茂木健一郎が語る「周りに流されない人」の頭の中 SNSに情報が溢れる中、どう正しい判断をするか
官僚であれば誰もが憧れる「事務次官」というポスト。その後任者を決めなくてはならない状況です。現職の事務次官は、次の事務次官のポストを狙う官僚たちに、「私の後任者は、“正しい質問”ができる人でなければいけない」と告げます。
そして、候補者たちと会話をし、そのうちの1人に「君が次の事務次官だ」というようなことを言うんですね。つまり、合格者が1人だけいたと。どうやって選んだと思いますか?
正しい質問ができた官僚は事務次官に対し、「事務次官、話はまったく変わりますが」と切り出しました。続けて、「退職されたあとはどんな仕事に就きたいですか?」と尋ねます。
すると事務次官は、「そうだな、たとえばあの企業の社外取締役なんかいいかもね」「ロイヤルオペラの理事長も魅力的だな」「イギリスとカリブ海の諸国の友好団体の会長とかもいいよね」などと答えます。それを官僚はすかさずメモを取ります。
そして官僚は「わかりました。なるほど。後任者が誰であれ、あなたが事務次官を辞めたあと、後任者は、あなたがそのような仕事に就けるようにきっと取り計らうのではないでしょうか」と言うんですね。それで事務次官が「そうか? 話は元に戻るけど、やっぱり私の後任は君がいいんじゃないかなあ」と答えるのです。
日本人は自己アピールをしがち
これ、日本人が同じようなことをやると、どうなるでしょう。「事務次官、私はこんなことができて、あんなことができて」と、自分の才能をアピールする人が多いのではないでしょうか。就活でも、「自己アピール力」が重視されていますよね。
しかし、「こんなことができる」人はあなただけではありません。というより、同じ仕事を同じ年数くらいしているとすれば、あなたができる仕事はほかの誰かさんでもできると考えたほうがいい。
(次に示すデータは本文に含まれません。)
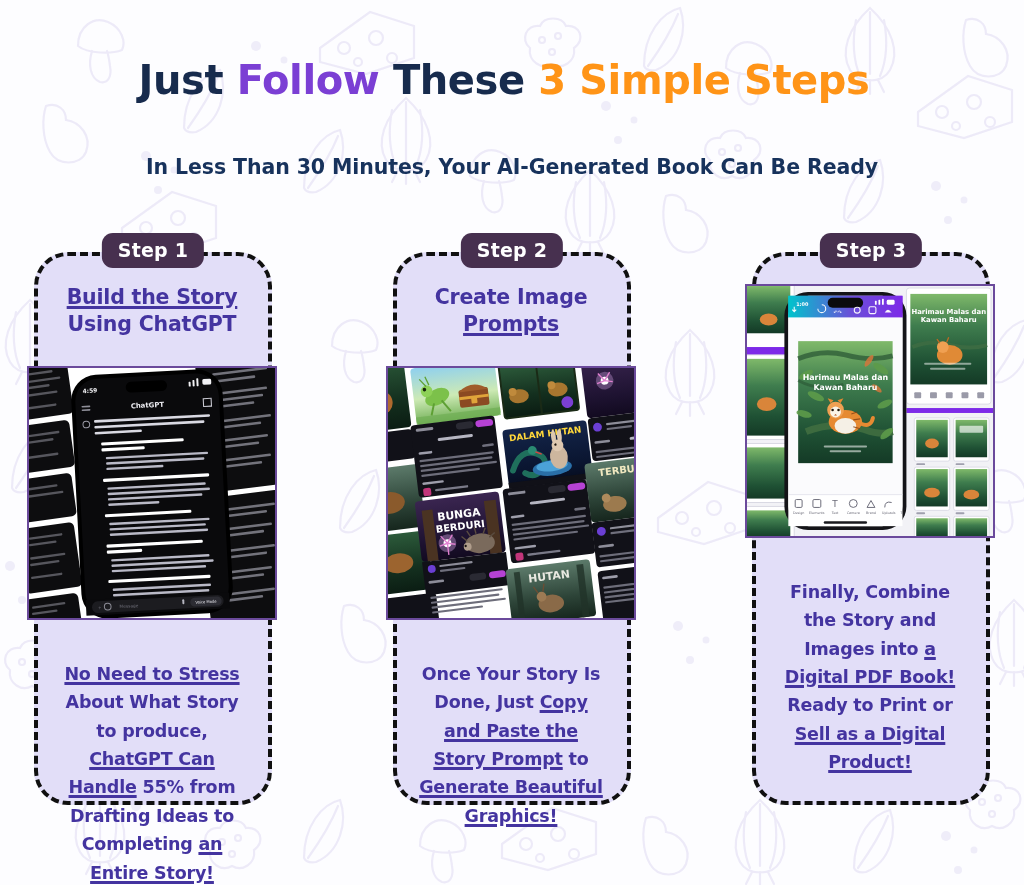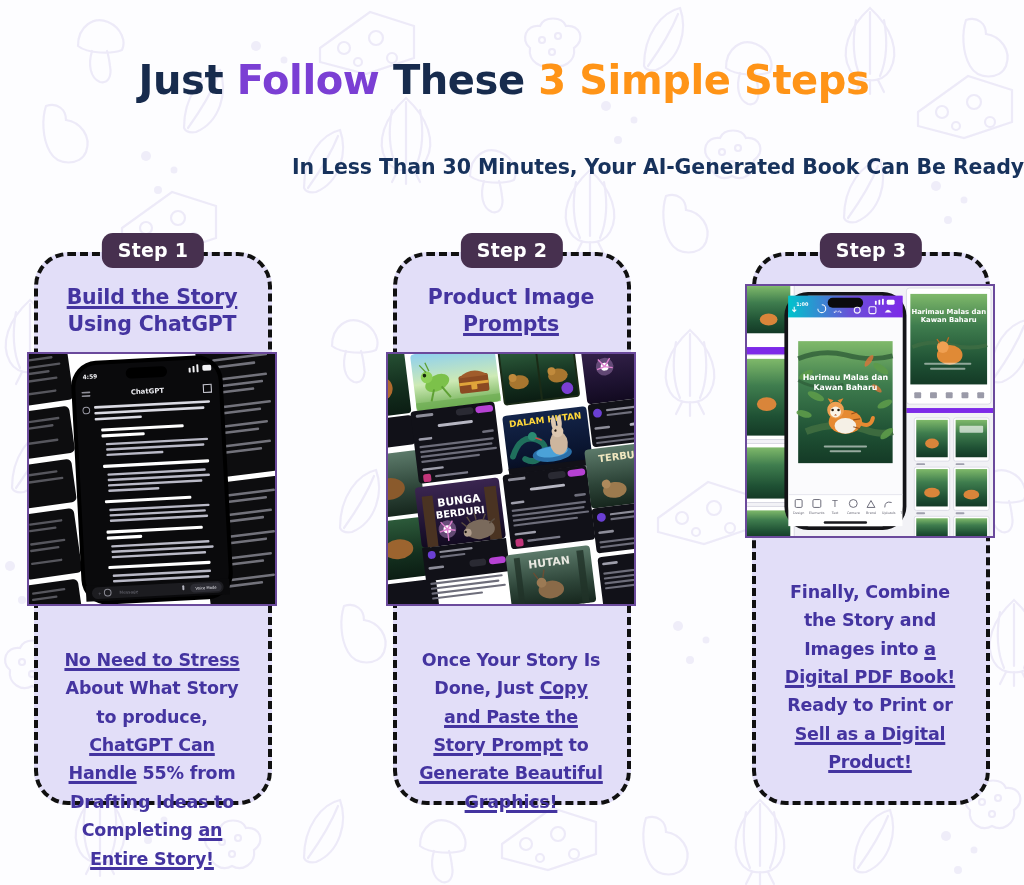"In Less Than 30 Minutes," .page-subtitle { text-align: right -> center }
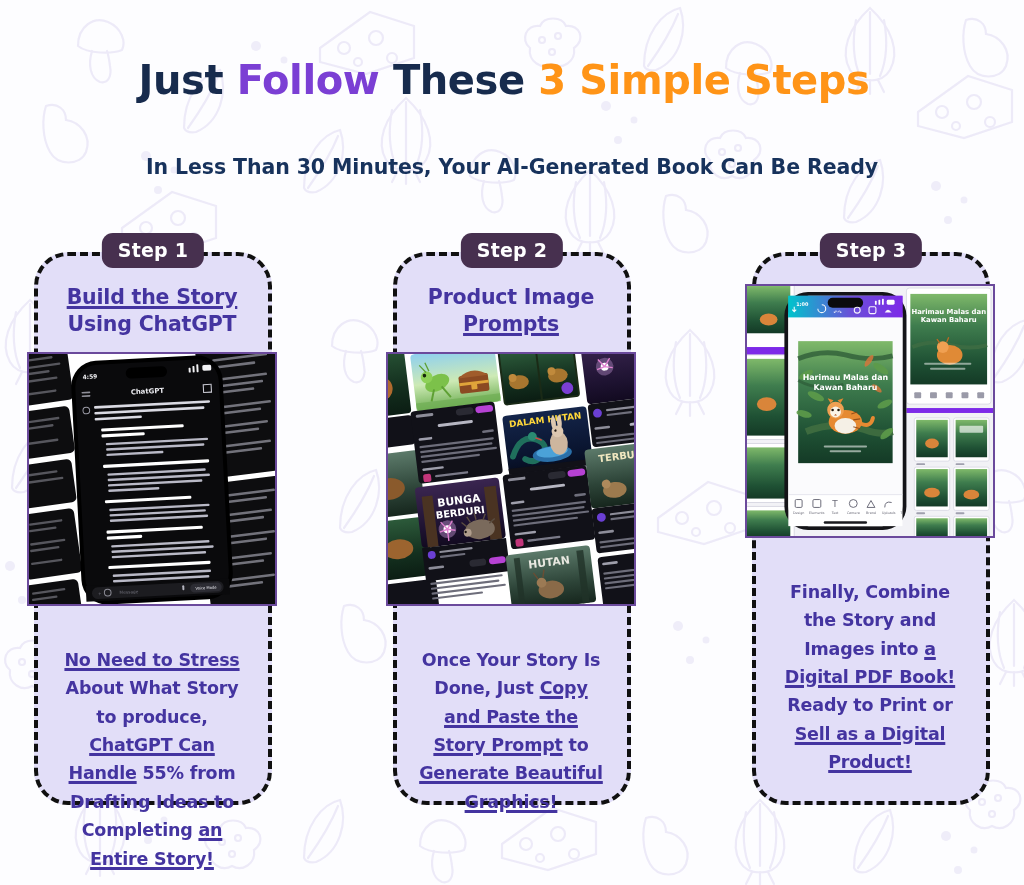"Build the Story Using ChatGPT" .card-heading { margin-bottom: 14px -> 28px }
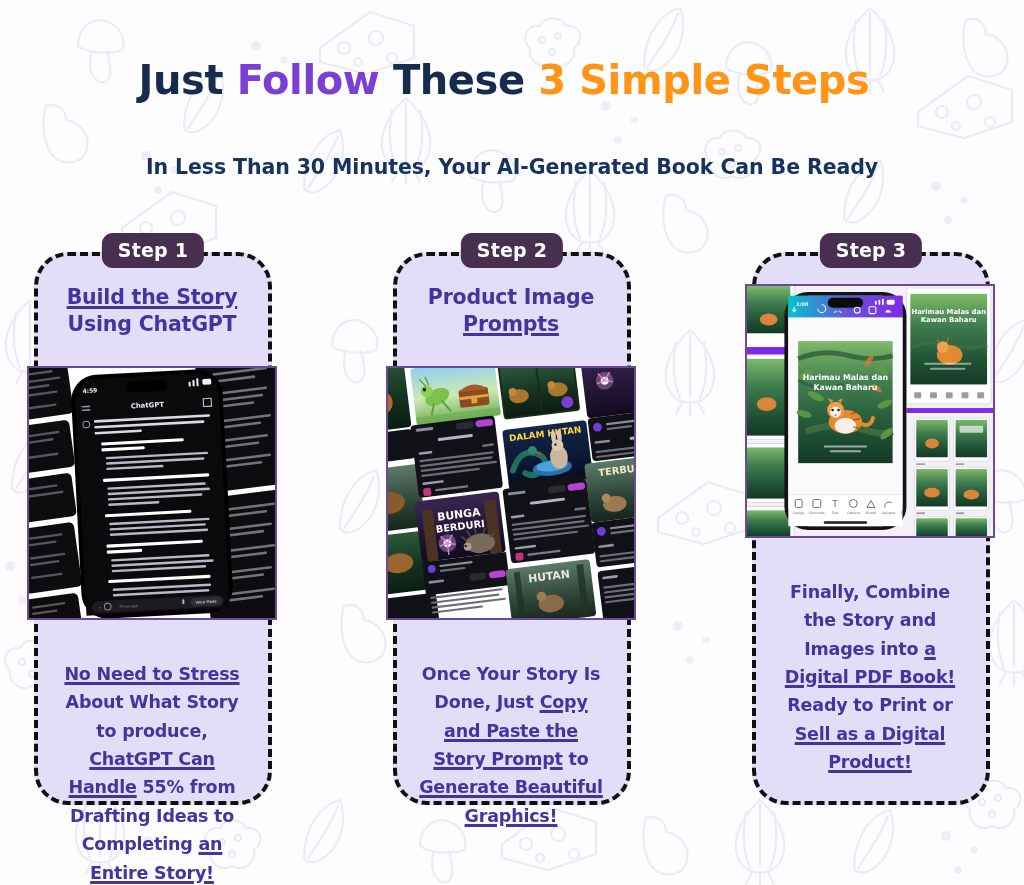"Product Image" span { text: Product -> Create }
「君が後任だ」とお墨つきをもらった官僚は、「自分ができること」は話しませんでした。逆に「あなた(事務次官)がしたいこと」を聞きました。定年まで勤め上げた事務次官は、もうハードな仕事はしたくないけど、ポストやお金はほしいんですよね。定年するからこそ、この先の自分が見えなくて不安な面もあります。官僚は、そのあたりの機微を汲み取って「退職後にどんな仕事に就かれたいですか?」と聞いたのです。